We did for a while. We had a joint venture with Atlantic Records for a while, with Sean Paul and Elephant Man. Even so, we were quite small. We’re pretty large independent in the U.S., so we have our own distribution. We also are distributed by Universal. We don’t really feel the need to have a major. The only time we really would approach or be approached really by a major is when we start getting a lot of traction on a single and it looks like you’re going to break mainstream pop or urban radio.
Neil “Diamond” Edwards (VP Records A&R man)
So this office has no AC?
No. The AC’s broken.
Does it help your work?
You know what? It does. Because when you listen to music it’s like, you try to take your mind off the fact that there’s no air! So you can just focus on the music more.
How did you get into the record business?
I was a DJ first—matter of fact, I was an apprentice for a sound system. I moved the speaker boxes, originally. I did that was I was, like, 13 years old. This is in New York. Then I graduated to be an apprentice selector for a sound system. I did that for good couple of years. A friend of mine, who was actually a friend of the sound system—she was into journalism. She told me about an opening available at a record label in Brooklyn, East Coast Records. They did “Benz & Bimma” by Bounty Killa. That’s my first job behind a record label. After that I went to another company called Mixamation Music, and then from Mixamation music to VP in 1999.
1999 was the apex of the music biz. Everything was riding high. Was that true of Jamaican music as well?
Yeah, especially in New York—beyond New York, but especially in New York! You could sell so many albums of one artist, just in five stores. You could sell so many units because you have popular stores in all the boroughs. In the Bronx you had Drambuie’s. In Brooklyn, you had Superpower Records. You had Music Ambassador, who was a distributor for wax 7-inches. You had so many different outlets you could sell music in—and music was actually selling. People were buying vinyl. You had a lot of sound systems in New York, too, so that contributed to it. It’s [been] a drastic change from days of vinyl and tapes and CDs.
What was your first inkling that digital was going to be the future?

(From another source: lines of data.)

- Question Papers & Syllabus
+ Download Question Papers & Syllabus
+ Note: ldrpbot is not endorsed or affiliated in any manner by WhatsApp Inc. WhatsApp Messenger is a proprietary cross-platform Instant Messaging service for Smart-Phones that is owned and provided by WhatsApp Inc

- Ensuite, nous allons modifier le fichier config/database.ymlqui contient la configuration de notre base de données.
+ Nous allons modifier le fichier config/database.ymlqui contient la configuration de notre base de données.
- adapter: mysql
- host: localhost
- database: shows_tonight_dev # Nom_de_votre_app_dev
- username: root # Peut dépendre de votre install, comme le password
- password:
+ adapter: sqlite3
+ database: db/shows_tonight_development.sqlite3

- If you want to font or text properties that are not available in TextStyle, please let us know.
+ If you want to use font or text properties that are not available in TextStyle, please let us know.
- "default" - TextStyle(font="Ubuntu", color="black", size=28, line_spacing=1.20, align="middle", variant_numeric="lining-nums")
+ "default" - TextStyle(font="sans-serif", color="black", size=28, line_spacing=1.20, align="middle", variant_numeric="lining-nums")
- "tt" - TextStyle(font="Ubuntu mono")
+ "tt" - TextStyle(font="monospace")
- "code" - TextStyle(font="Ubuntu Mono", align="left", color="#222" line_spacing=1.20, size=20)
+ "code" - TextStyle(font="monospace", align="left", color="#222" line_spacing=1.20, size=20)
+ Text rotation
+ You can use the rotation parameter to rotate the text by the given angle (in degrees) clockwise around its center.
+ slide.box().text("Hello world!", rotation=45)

I was always a computer kid. When I realized they had this thing called “streaming,’ where you could actually go log onto a website and listen to something that was going on, I thought, “Damn—what if you could actually listen to music online? Would you, do you need to, buy a record?”
To be honest with you, I never knew that it would get as far as it did. Everything was just turning so quick. They’d have these minidisc players, the Sony MD’s: “You can put X amount of hours of music on it.” That was my first introduction to compressed audio. I said, “How the hell they did that? Wow.” Everything just started turning from there.

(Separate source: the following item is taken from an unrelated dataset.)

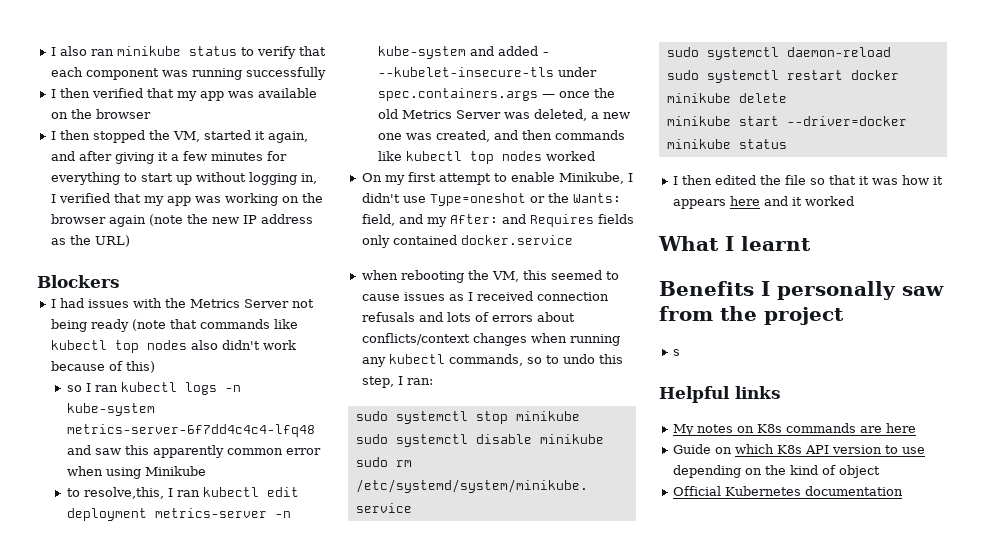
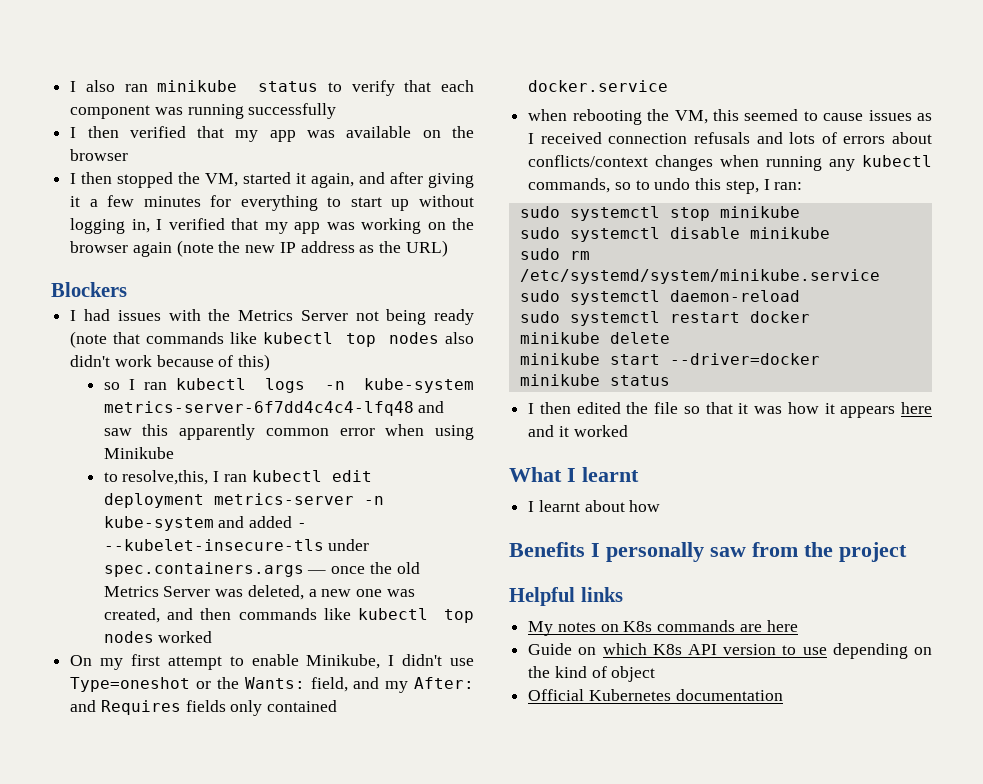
+ I learnt about how
- s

Some people hate on the digital movement. I give thanks to it because I’m a collector. I’m a digger. I used to spend most of my time at record stores. It’s easier now where I can just turn on my computer. I can sit there all day. Especially now, with technology, man, you can even be on the toilet [laughs] and have your iPod and surf the web and find music and find interesting things to listen to.

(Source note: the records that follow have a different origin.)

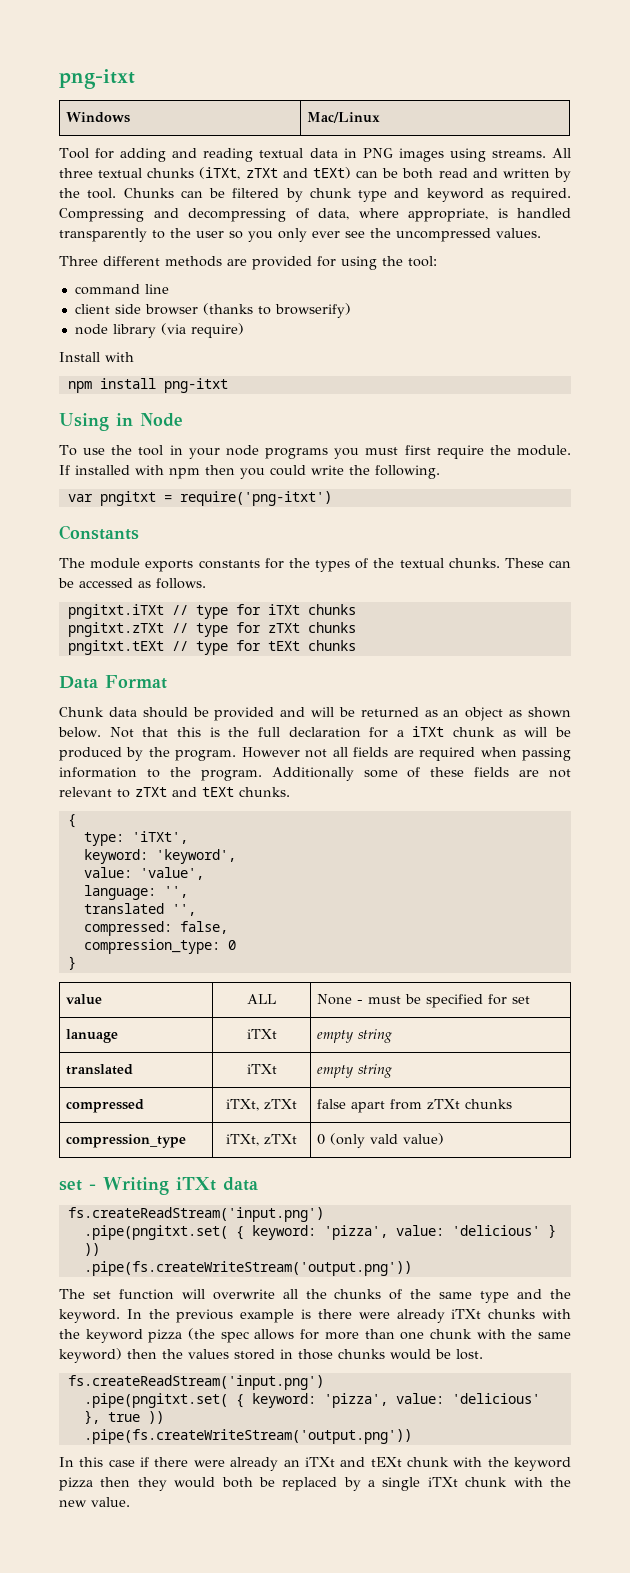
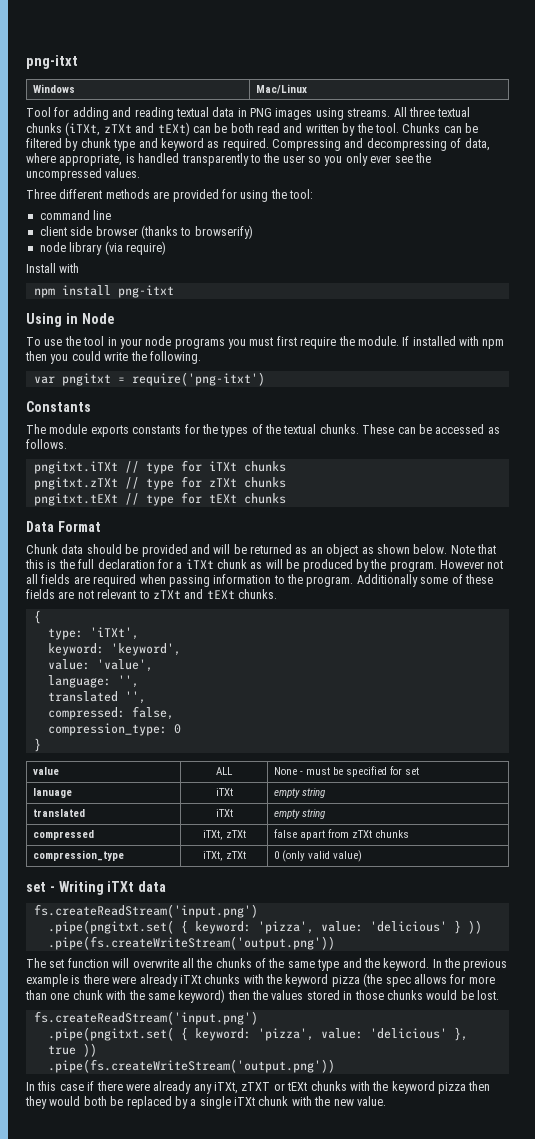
- Not that this is the full declaration for a iTXt chunk as will be produced by the program.
+ Note that this is the full declaration for a iTXt chunk as will be produced by the program.
- compression_type | iTXt, zTXt | 0 (only vald value)
+ compression_type | iTXt, zTXt | 0 (only valid value)
- In this case if there were already an iTXt and tEXt chunk with the keyword pizza then they would both be replaced by a single iTXt chunk with the new value.
+ In this case if there were already any iTXt, zTXT or tEXt chunks with the keyword pizza then they would both be replaced by a single iTXt chunk with the new value.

Has digital altered the way you do A&R? Have you made any signings via YouTube or SoundCloud?
No. Basically, the entire dancehall reggae thing is a very closed circuit. Everybody knows everybody. Everybody who I’ve signed yesterday and today has been because of what we notice.
Dancehall has tended to be very producer-driven. Is that breaking apart a bit?
Yeah, that’s started breaking down. Now, anybody can become a producer. Back in the days when you had [labels like] Penthouse [Records], with Bobby Digital, most people, if they wanted to be heard, had to go to these studios and record something. Nowadays, you open your laptop, and you just put a loop into GarageBand, and do something on it. Then you put it up on SoundCloud, and, automatically, if it connects, it’s a hit, and everybody knows it.